▶ **The problem**
Pictures aside, the output must consist of the lines from the one containing "and Heske 1990)." through the end of the data, reproduced exactly.

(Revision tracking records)

****************************************

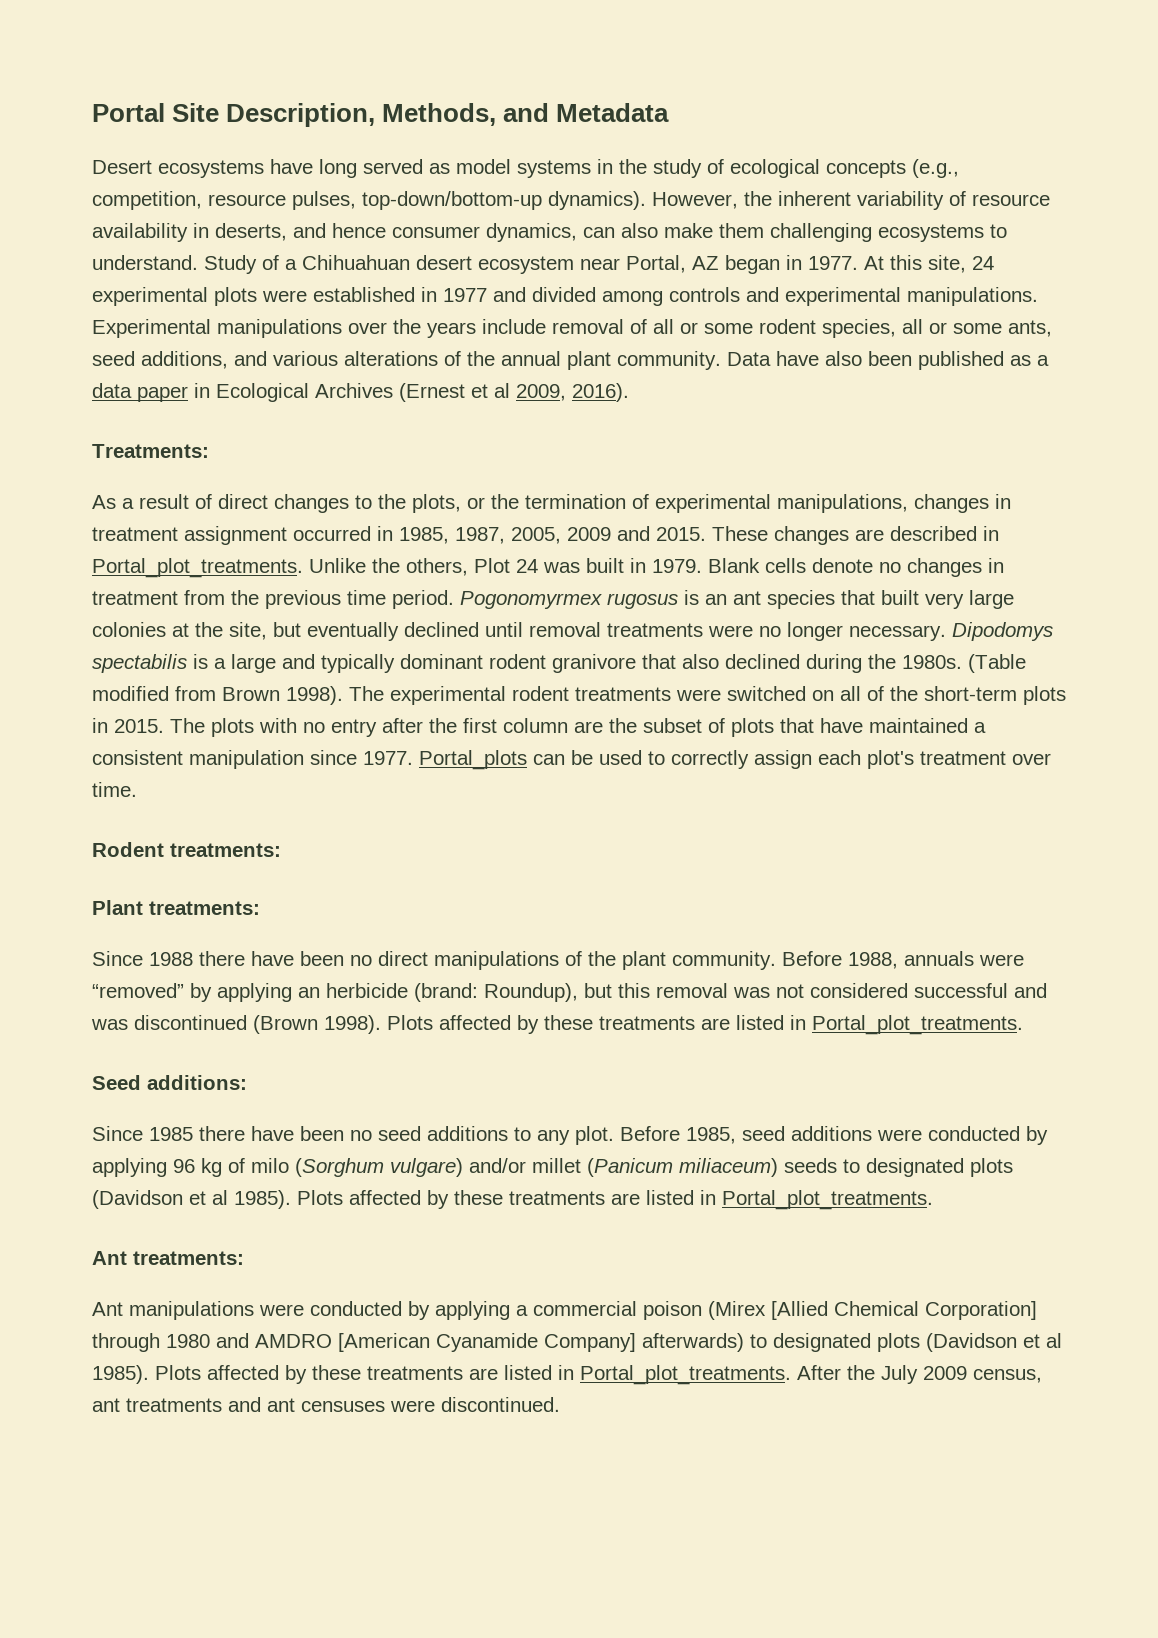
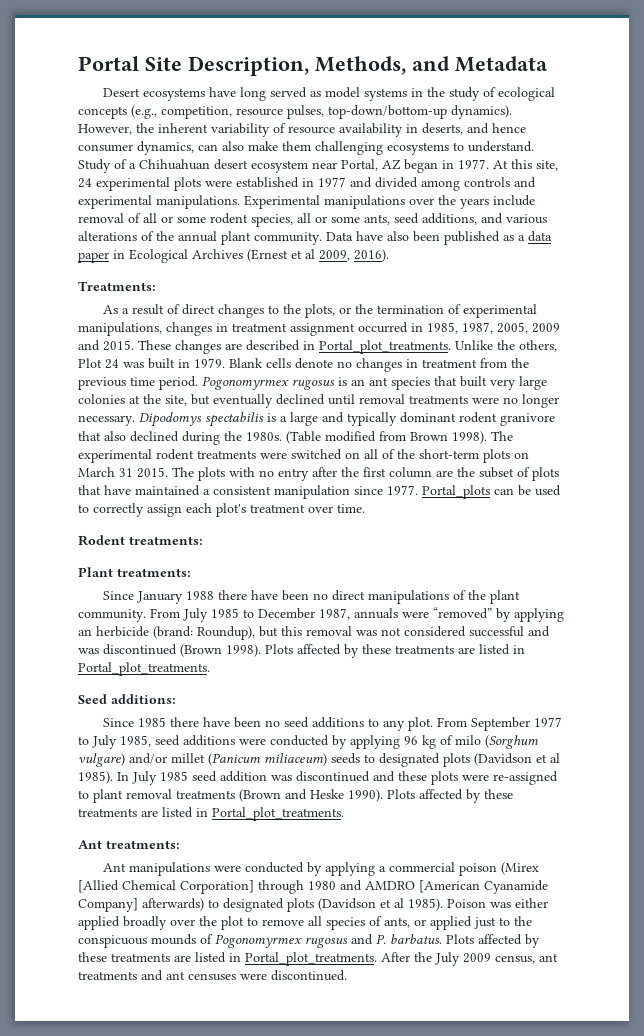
- The experimental rodent treatments were switched on all of the short-term plots in 2015.
+ The experimental rodent treatments were switched on all of the short-term plots on March 31 2015.
- Since 1988 there have been no direct manipulations of the plant community.
+ Since January 1988 there have been no direct manipulations of the plant community.
- Before 1988, annuals were “removed” by applying an herbicide (brand: Roundup), but this removal was not considered successful and was discontinued (Brown 1998).
+ From July 1985 to December 1987, annuals were “removed” by applying an herbicide (brand: Roundup), but this removal was not considered successful and was discontinued (Brown 1998).
- Before 1985, seed additions were conducted by applying 96 kg of milo (Sorghum vulgare) and/or millet (Panicum miliaceum) seeds to designated plots (Davidson et al 1985).
+ From September 1977 to July 1985, seed additions were conducted by applying 96 kg of milo (Sorghum vulgare) and/or millet (Panicum miliaceum) seeds to designated plots (Davidson et al 1985).
+ In July 1985 seed addition was discontinued and these plots were re-assigned to plant removal treatments (Brown and Heske 1990).
+ Poison was either applied broadly over the plot to remove all species of ants, or applied just to the conspicuous mounds of Pogonomyrmex rugosus and P. barbatus.

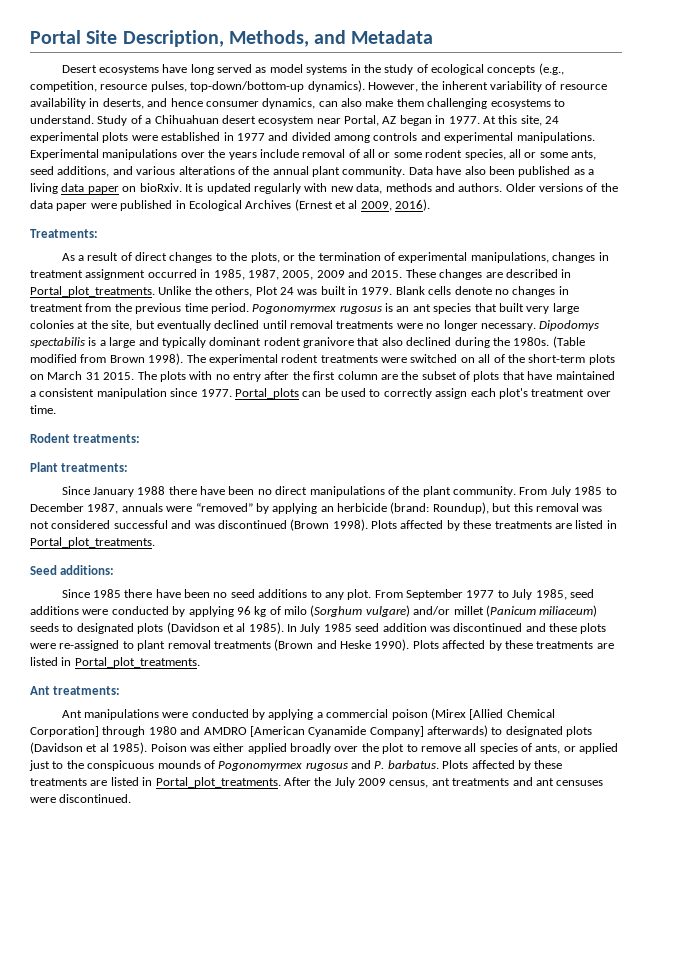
- Data have also been published as a data paper in Ecological Archives (Ernest et al 2009, 2016).
+ Data have also been published as a living data paper on bioRxiv. It is updated regularly with new data, methods and authors. Older versions of the data paper were published in Ecological Archives (Ernest et al 2009, 2016).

****************************************

▶ **Your solution**
+ In July 1985 seed addition was discontinued and these plots were re-assigned to plant removal treatments (Brown and Heske 1990).
+ Poison was either applied broadly over the plot to remove all species of ants, or applied just to the conspicuous mounds of Pogonomyrmex rugosus and P. barbatus.

- Data have also been published as a data paper in Ecological Archives (Ernest et al 2009, 2016).
+ Data have also been published as a living data paper on bioRxiv. It is updated regularly with new data, methods and authors. Older versions of the data paper were published in Ecological Archives (Ernest et al 2009, 2016).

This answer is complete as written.